Jaime Muñoz Vargas es un escritor mexicano, nacido en Gómez Palacio, Durango, en 1964. Radica en Torreón, Coahuila, desde 1977. Es escritor, maestro, periodista y editor.
Entre sus libros, ha publicado El principio del terror, Juegos de amor y malquerencia, Pálpito de la sierra tarahumara, El augurio de la lumbre, Tientos y mediciones, Miscelánea de productos textuales, Nómadas contra gángsters (apuntes para subsistir en la barbarie), Las manos del tahúr, Polvo somos, Ojos en la sombra, Leyenda Morgan, Grava suelta, La ruta de los Guerreros (vida, pasión y suerte del Santos Laguna), Filius, Salutación de la luz, Quienes esperan y Guillermo González Camarena, habitante del futuro; algunos de sus microrrelatos fueron incluidos en la antología La otra mirada (Palencia, España, 2005). Ha ganado, entre otros, los premios nacionales de Narrativa Joven (1989), de novela Jorge Ibargüengoitia (2001), de cuento de San Luis Potosí (2005), de narrativa Gerardo Cornejo (2005) y de novela Rafael Ramírez Heredia (2009). En noviembre de 2005, con voto unánime del cabildo, fue designado ciudadano distinguido de Gómez Palacio. El 15 de septiembre de 2009 recibió la medalla Magdalena Mondragón que le otorgó el ayuntamiento de Torreón, Coahuila, por su trayectoria literaria. Escribe y publica muy frecuentemente artículos, ensayos, crónicas, aforismos y microrrelatos en el blog [“Ruta Norte”] [1]. Reseñas y artículos suyos han aparecido en revistas y periódicos de México, España y Argentina. Escribe la columna Ruta Norte para el periódico Milenio Laguna y artículos para la revista Nomádica.
Las manos del tahúr es una colección de 10 cuentos de diversas facturas y calibres, donde los distintos “yoes narrativos” (en general) son periodistas que coquetean con la literatura, oponiéndose a sus destinos como fuerza viva.
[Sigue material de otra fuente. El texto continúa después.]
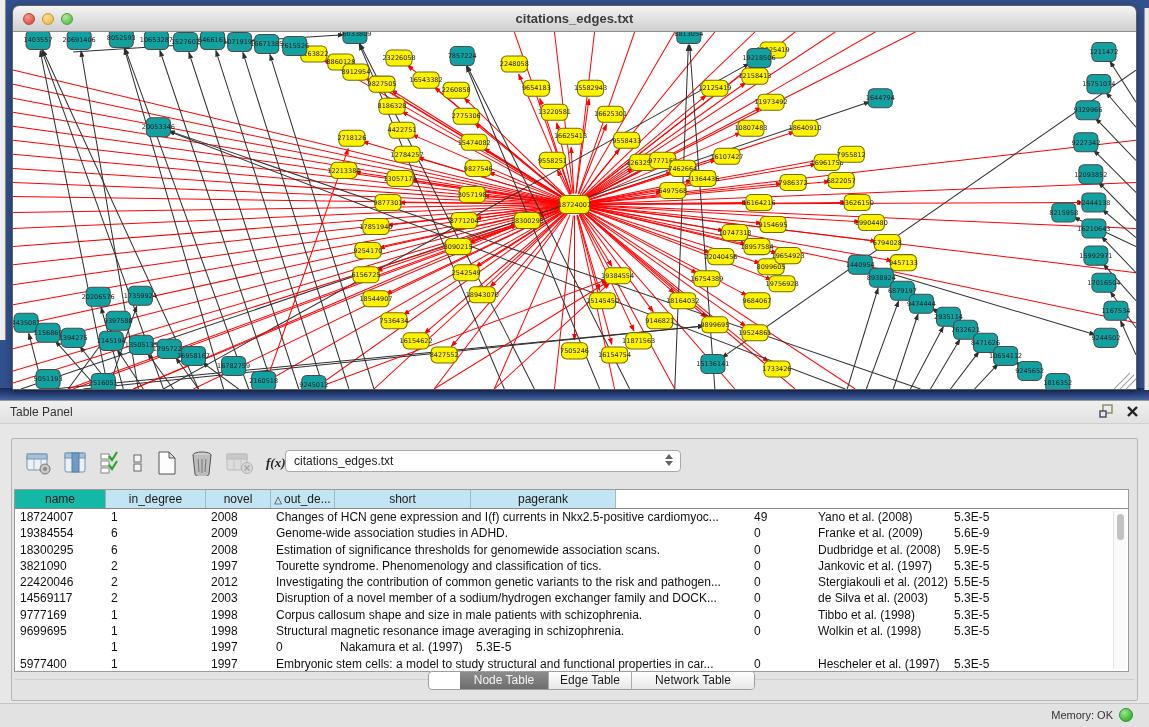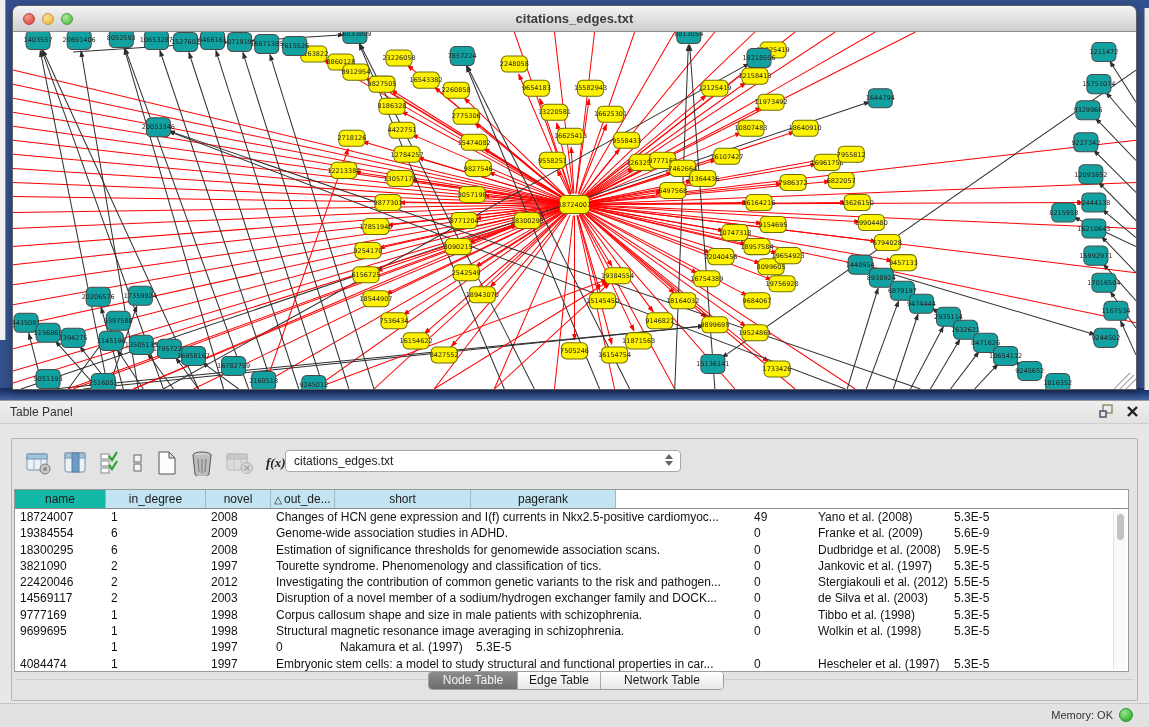"4084474" div.td { text: 4084474 -> 5977400 }
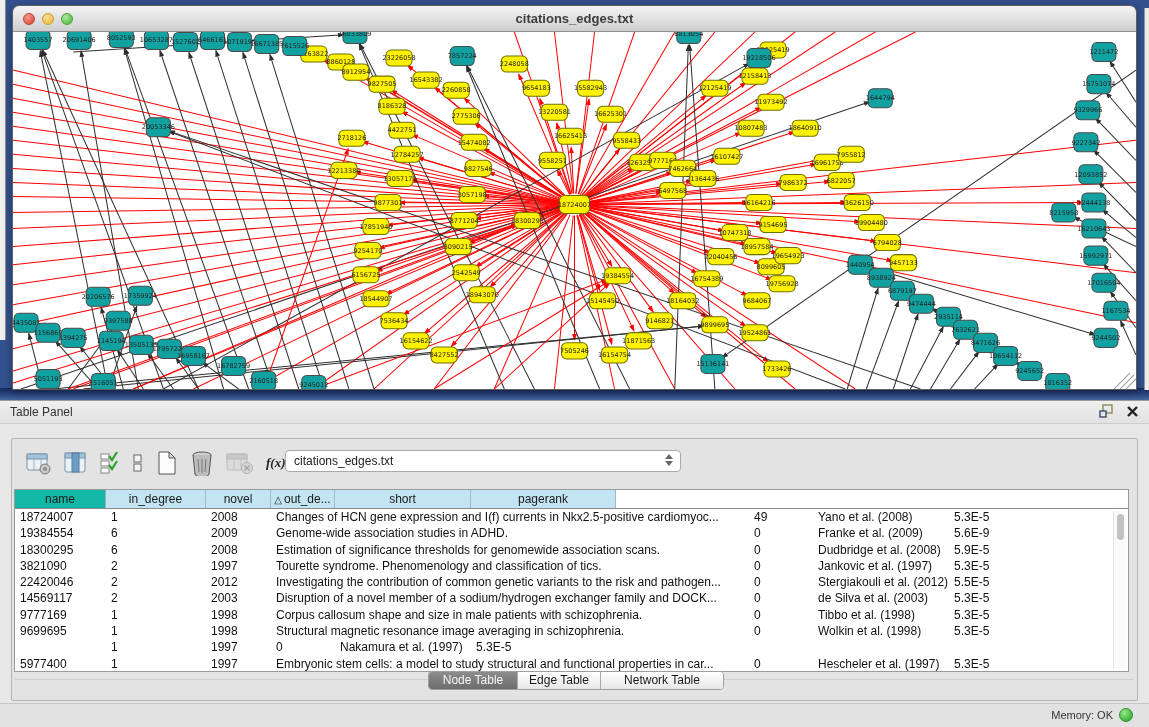"Node Table" .tabs { padding-left: none -> 31px }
Hay narraciones que se decantan más por la literatura (textos autorreferenciales, narradores metadiegéticos, inter- y metatextualidad) y otros, en la más fina tradición de Stevenson y Maupassant, se abocan simplemente a contar una historia que bien pudo acaecer en Durango o Coahuila.
Acaso este somero eclecticismo sea una virtud que a algunos pueda parecerles un defecto: “Luces de encierro” es una historia inverosímil que va ganando credibilidad, pero cierra haciendo referencia a sí misma y eso hace que se rompa la burbuja del encanto; “Hans al teléfono” es sencillamente una historia disparatada, pero su manufactura narrativa palidece ante la igualmente imposible “Hacer coca”. En cambio, “Mamá te habla” e “Historia del gorila” son narraciones impecables donde se hace patente no solo la originalidad, sino el talento de su autor.
Finalmente, y no es un detalle que haya que pasar por el alto, aunque sea algo que solo a mí me haya sucedido, hay un par de narraciones “incómodas” (y pueden emplear todas las comillas que deseen a este respecto) que pecan de machistas, clasistas o racistas en algunos pasajes. ¡Claro! Es imposible dilucidar si esto representa la construcción del personaje o se trata de una proyección de su autor. En cualquier caso, Las manos del tahúr es un texto fino, firme en sus aciertos, disimulado en sus detalles más flacos y digno de más y más lectores.
Se ha convertido de mis libros favoritos, me sorprendió mucho que fue escrito hace más de veinte años creo que es más que vigente para el 2024. Buenísimo.
Este es un buen libro de cuentos, me gustaron "Historia del gorila", "Luces de encierro", "Mamá te habla", "Récord con papá". Si todos sus cuentos fueran de la misma calidad sería un librazo, a veces siento que juguetea demasiado con los finales y se le terminan por aflojar. Es un poco repetitivo con el personaje de los periodistas, y con la perorata de escribir o no escribir. Fuera de eso tiene un dialogo ágil y crea situaciones verosímiles en dónde sucede lo inverosímil. Algunas historias son ácidas, otras son tristes, maneja bien la tensión así que uno no se aburre, ni pierde el interés.
Gran libro de cuentos de prosa fina y amena, destaca la capacidad del autor para capturar el habla común, además del reiterado uso de giros metatextuales. Muy recomendable.